Astronomer Beatrice Tinsley – a snapshot biography.

Beatrice Tinsley
Beatrice Tinsley

Beatrice Tinsley loved music, she loved math, she enjoyed being in the outdoors and she was completely unafraid to speak her mind, blithe to authority.

As a child Beatrice dreamt of being a scientist. Her path to becoming one started in Chester, England, where she was born in 1941, then continued to New Zealand with her family shortly after the end of WWII. There she would go to college, earn a Masters of Science in Physics, marry a classmate. Life then took them to the U.S. where her husband took a job in Dallas, Texas. And where Beatrice, who already caused uproar by refusing to host a tea party when hosting was her turn, decided to pursue her dream and enrolled in the PhD program at UT-Austin. Her commute each way was 200 miles. But she earned top scores on exams, conducted pioneering research in the evolution of universes, and in 1966 earned her doctorate.

But still, this was the 1960s and Beatrice was a woman. A job was hard to come by.

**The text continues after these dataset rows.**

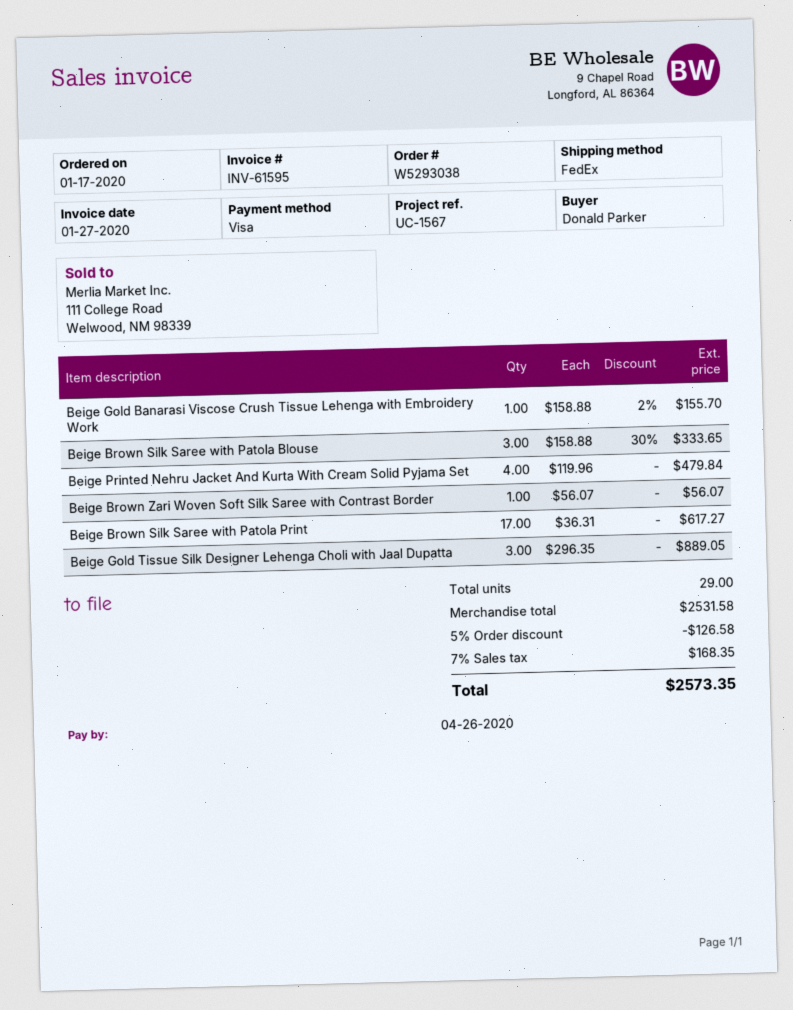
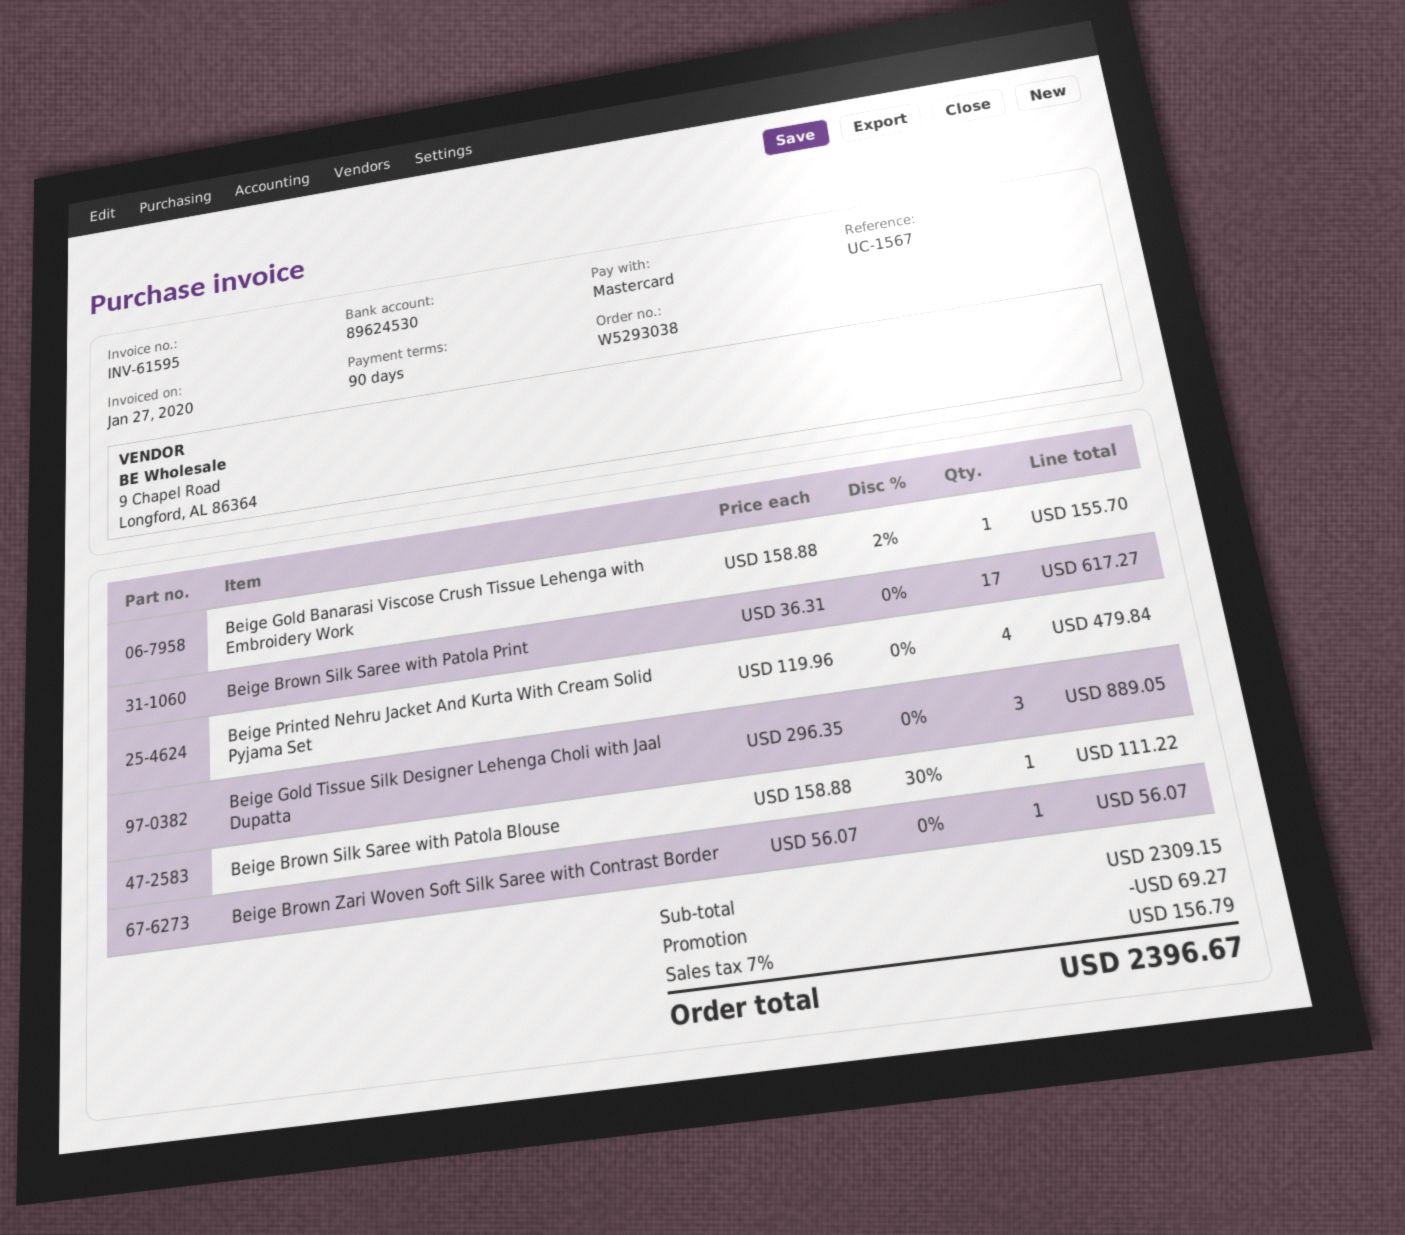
payment method: Visa -> Mastercard
Beige Brown Silk Saree with Patola Blouse: 3 x 158.88 - 30% = 333.65 -> 1 x 158.88 - 30% = 111.22
subtotal: 2531.58 -> 2309.15
discount: 126.58 -> 69.27
tax: 7% = 168.35 -> 7% = 156.79
total: 2573.35 -> 2396.67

After years of struggle to find a position, in 1974 she become an assistant professor of astronomy at Yale. 

At Yale, she conducted groundbreaking work, won awards, published over 100 articles, mentored many women scientists. She was known for being confident, positive, devoted to her work, an inspiration to others, enthusiastic, interested in her research and that happening in the field. And for some, as the “Queen of the Cosmos.”

In 1978, Beatrice became a professor of astronomy at Yale, the first woman to do so. That year she was also diagnosed with cancer, melanoma. Three years later she passed away at the age of 40. 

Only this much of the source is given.